▶ [Exercise directions] Across the following data, state how many lines include the word "методов". Provide the number alone.

▶ [Task material]
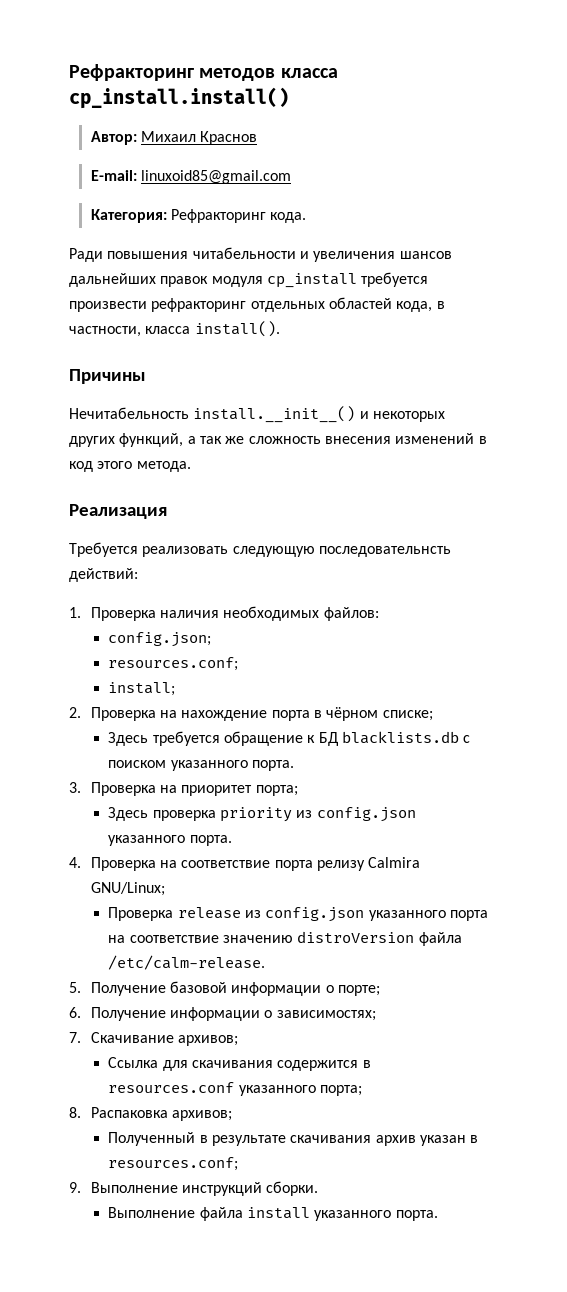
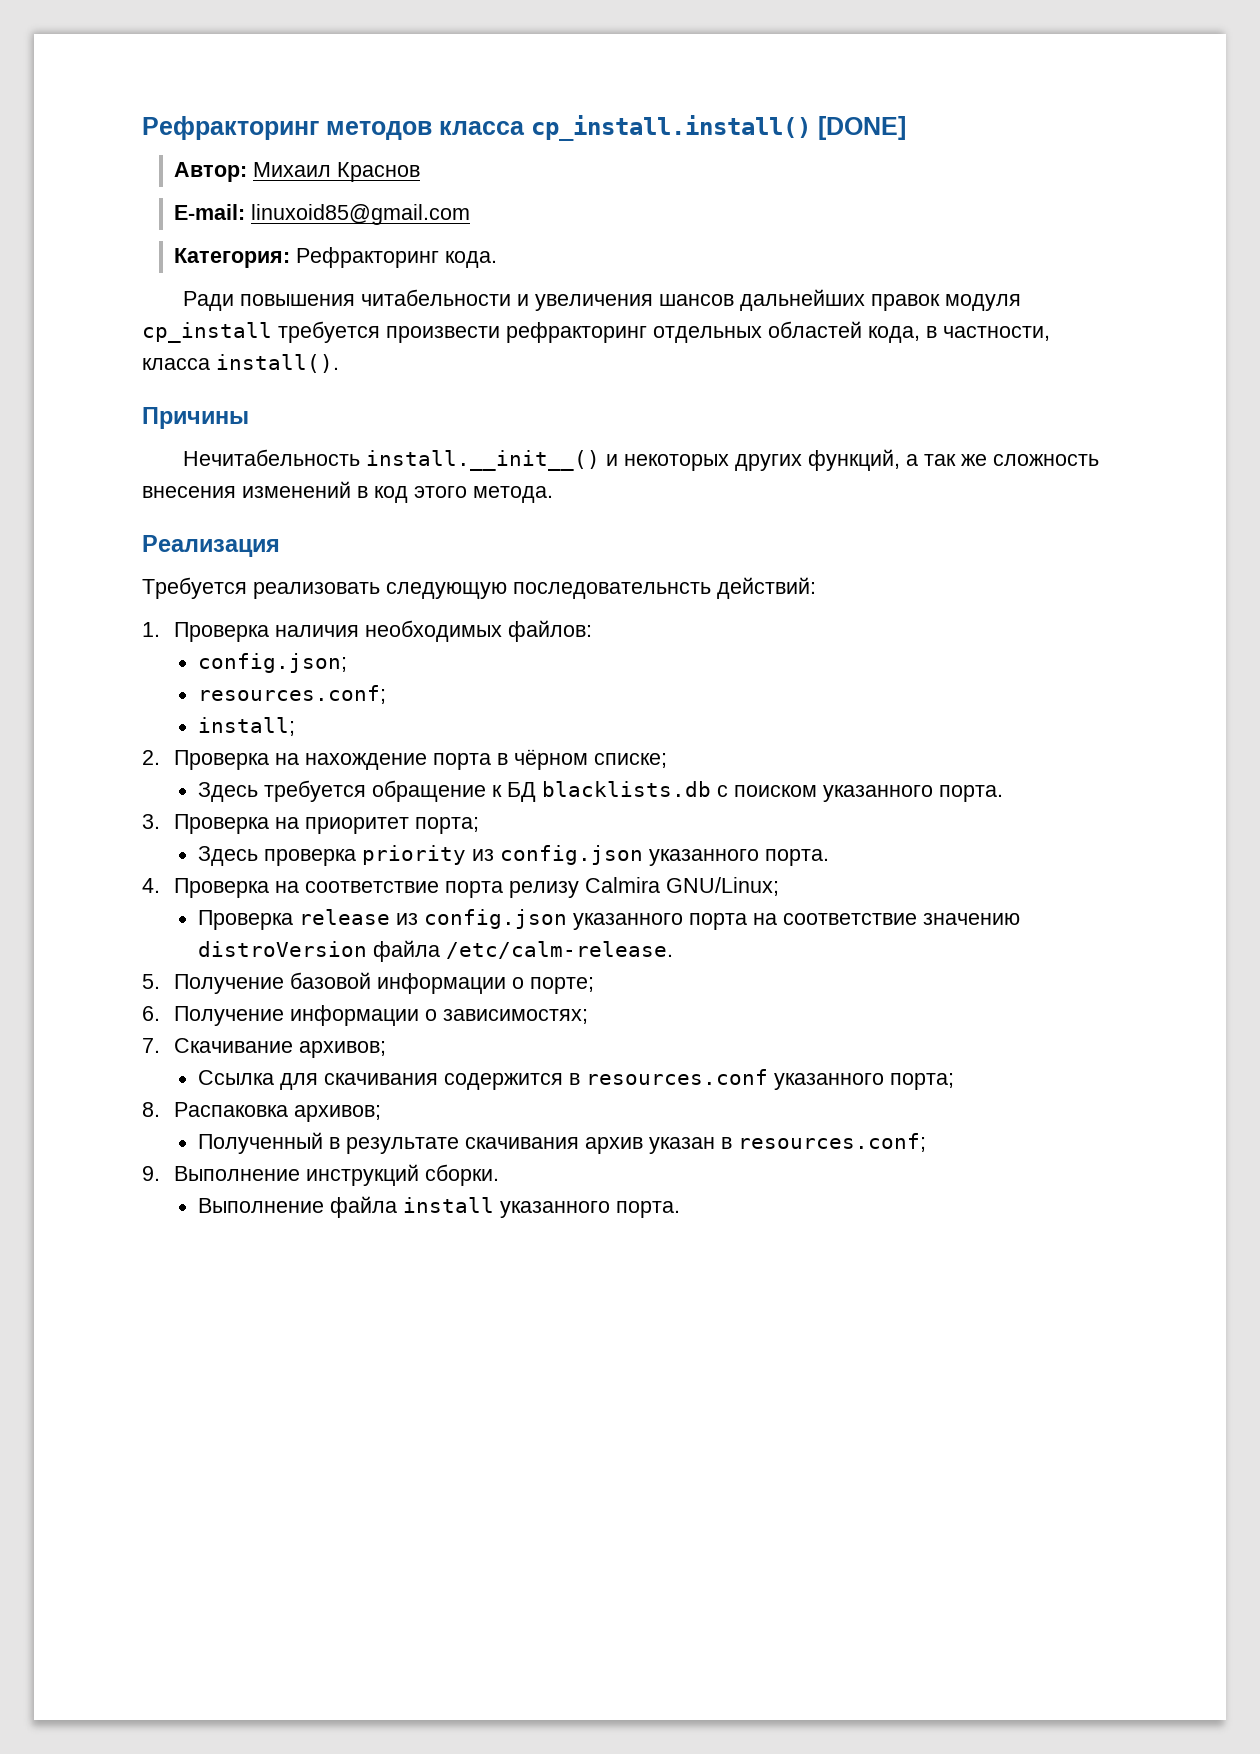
- Рефракторинг методов класса cp_install.install()
+ Рефракторинг методов класса cp_install.install() [DONE]

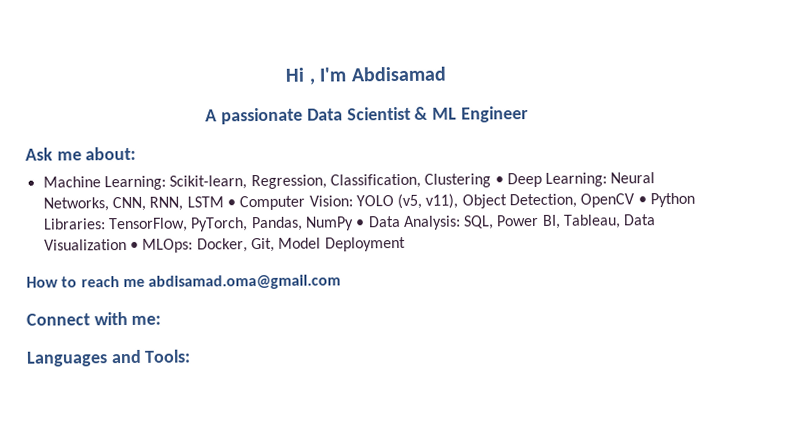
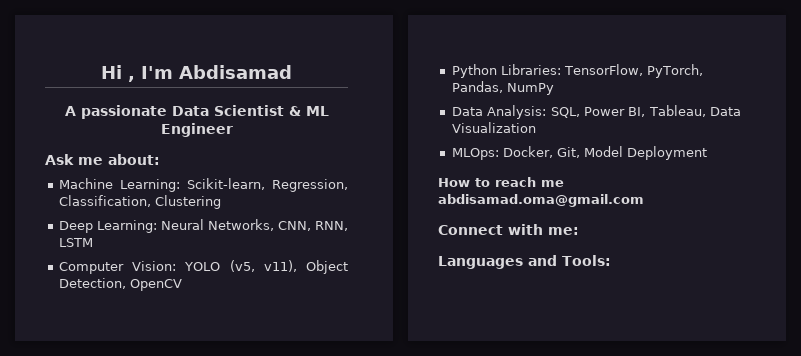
- Machine Learning: Scikit-learn, Regression, Classification, Clustering • Deep Learning: Neural Networks, CNN, RNN, LSTM • Computer Vision: YOLO (v5, v11), Object Detection, OpenCV • Python Libraries: TensorFlow, PyTorch, Pandas, NumPy • Data Analysis: SQL, Power BI, Tableau, Data Visualization • MLOps: Docker, Git, Model Deployment
+ Machine Learning: Scikit-learn, Regression, Classification, Clustering
+ Deep Learning: Neural Networks, CNN, RNN, LSTM
+ Computer Vision: YOLO (v5, v11), Object Detection, OpenCV
+ Python Libraries: TensorFlow, PyTorch, Pandas, NumPy
+ Data Analysis: SQL, Power BI, Tableau, Data Visualization
+ MLOps: Docker, Git, Model Deployment

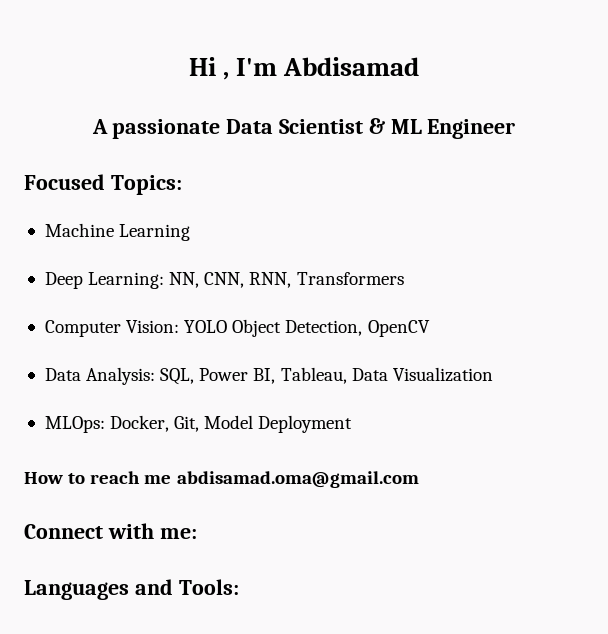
- Ask me about:
- Machine Learning: Scikit-learn, Regression, Classification, Clustering
+ Focused Topics:
+ Machine Learning
- Deep Learning: Neural Networks, CNN, RNN, LSTM
+ Deep Learning: NN, CNN, RNN, Transformers
- Computer Vision: YOLO (v5, v11), Object Detection, OpenCV
+ Computer Vision: YOLO Object Detection, OpenCV
- Python Libraries: TensorFlow, PyTorch, Pandas, NumPy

▶ [Response area] 2